Chef Bella Lopez's twist on a classic Mexican soup will heal you from the inside out. Packed with three types of chiles and 20 cloves of garlic, this soul-warming pozole is perfect for the fall and winter months. Grab a bowl and top with all of your favorite garnishes, like cabbage, dried oregano, and lime juice. You can find all of the ingredients at your local Walmart. #WalmartPartner

Tasty Team
Total Time

1 hr 45 min

1 hr 45 min

Prep Time

15 minutes

15 min

Cook Time

1 hr 30 min

1 hr 30 min

Pork Pozole Rojo
Total Time

1 hr 45 min

1 hr 45 min

Prep Time

15 minutes

15 min

Cook Time

1 hr 30 min

1 hr 30 min

Ingredients

for 6 Servings

  • 1 white onion
  • 20 garlic cloves
  • 1 dried ancho chile, seeds and stems removed
  • 6 dried arbol chiles, seeds and stems removed
  • 4 dried japones chiles, seeds and stems removed
  • 4 dried guajillo chiles, seeds and stems removed
  • 12 cups water, plus more as needed
  • 1 ½ lb pork stew meat
  • ½ tablespoon kosher salt, plus more to taste
  • 1 dried bay leaf
  • 1 tablespoon minced garlic
  • 2 15.5-ounce cans Great Value™ Hominys

For Garnish

  • shredded cabbage
  • mexican oregano
  • Lime wedge

Nutrition Info

  • Calories 217
  • Fat 10g
  • Carbs 17g
  • Fiber 16g
  • Sugar 3g
  • Protein 16g

Estimated values based on one serving size.

Preparation

  1. Cut the onion in half.

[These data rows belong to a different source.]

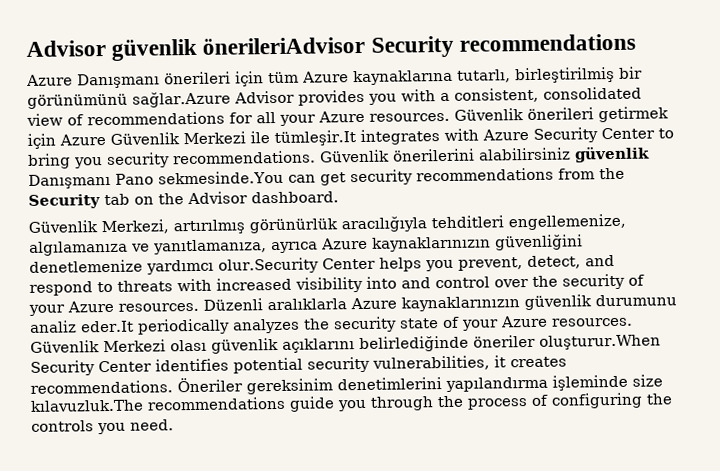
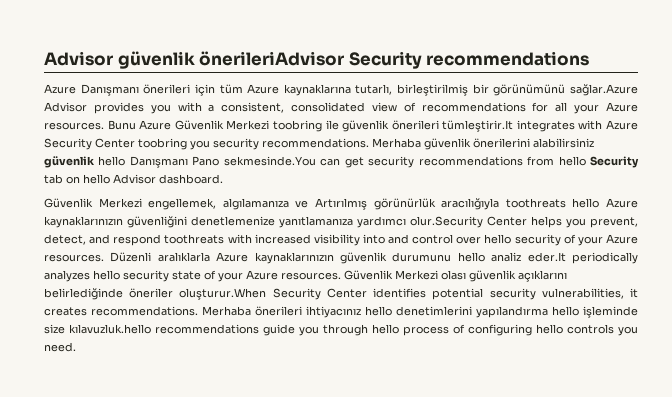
- Güvenlik önerileri getirmek için Azure Güvenlik Merkezi ile tümleşir.It integrates with Azure Security Center to bring you security recommendations.
+ Bunu Azure Güvenlik Merkezi toobring ile güvenlik önerileri tümleştirir.It integrates with Azure Security Center toobring you security recommendations.
- Güvenlik önerilerini alabilirsiniz güvenlik Danışmanı Pano sekmesinde.You can get security recommendations from the Security tab on the Advisor dashboard.
+ Merhaba güvenlik önerilerini alabilirsiniz güvenlik hello Danışmanı Pano sekmesinde.You can get security recommendations from hello Security tab on hello Advisor dashboard.
- Güvenlik Merkezi, artırılmış görünürlük aracılığıyla tehditleri engellemenize, algılamanıza ve yanıtlamanıza, ayrıca Azure kaynaklarınızın güvenliğini denetlemenize yardımcı olur.Security Center helps you prevent, detect, and respond to threats with increased visibility into and control over the security of your Azure resources.
+ Güvenlik Merkezi engellemek, algılamanıza ve Artırılmış görünürlük aracılığıyla toothreats hello Azure kaynaklarınızın güvenliğini denetlemenize yanıtlamanıza yardımcı olur.Security Center helps you prevent, detect, and respond toothreats with increased visibility into and control over hello security of your Azure resources.
- Düzenli aralıklarla Azure kaynaklarınızın güvenlik durumunu analiz eder.It periodically analyzes the security state of your Azure resources.
+ Düzenli aralıklarla Azure kaynaklarınızın güvenlik durumunu hello analiz eder.It periodically analyzes hello security state of your Azure resources.
- Öneriler gereksinim denetimlerini yapılandırma işleminde size kılavuzluk.The recommendations guide you through the process of configuring the controls you need.
+ Merhaba önerileri ihtiyacınız hello denetimlerini yapılandırma hello işleminde size kılavuzluk.hello recommendations guide you through hello process of configuring hello controls you need.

Dice one half and cut the other half into quarters.
  2. In a medium pot, combine the quartered onion, whole garlic cloves, a pinch of salt, and the ancho, arbol, japones and guajillo chiles with enough water to cover and bring to a boil over medium heat. Cook until the chiles are tender, about 30 minutes.
  3. Transfer the chiles, onion, and garlic from the pot to a blender. Add 1 cup of the chile cooking liquid and blend until smooth, 2-3 minutes. Strain the puréed chiles through a fine-mesh sieve into a medium bowl to remove any solids.
  4. In a large pot, combine 12-18 cups of water, the pork, diced onion, salt, bay leaf, and minced garlic. Bring to a simmer over medium-low heat and cook until the meat is cooked through, about 30 minutes.
  5. Pour the puréed chiles into the pot with the pork. Stir in the hominy, then cover and simmer for about 45 minutes, or until the pork is tender. Season with salt to taste.
  6. Ladle the hot pozole into bowls and top with shredded cabbage and Mexican oregano. Serve with lime wedges alongside.
  7. Enjoy!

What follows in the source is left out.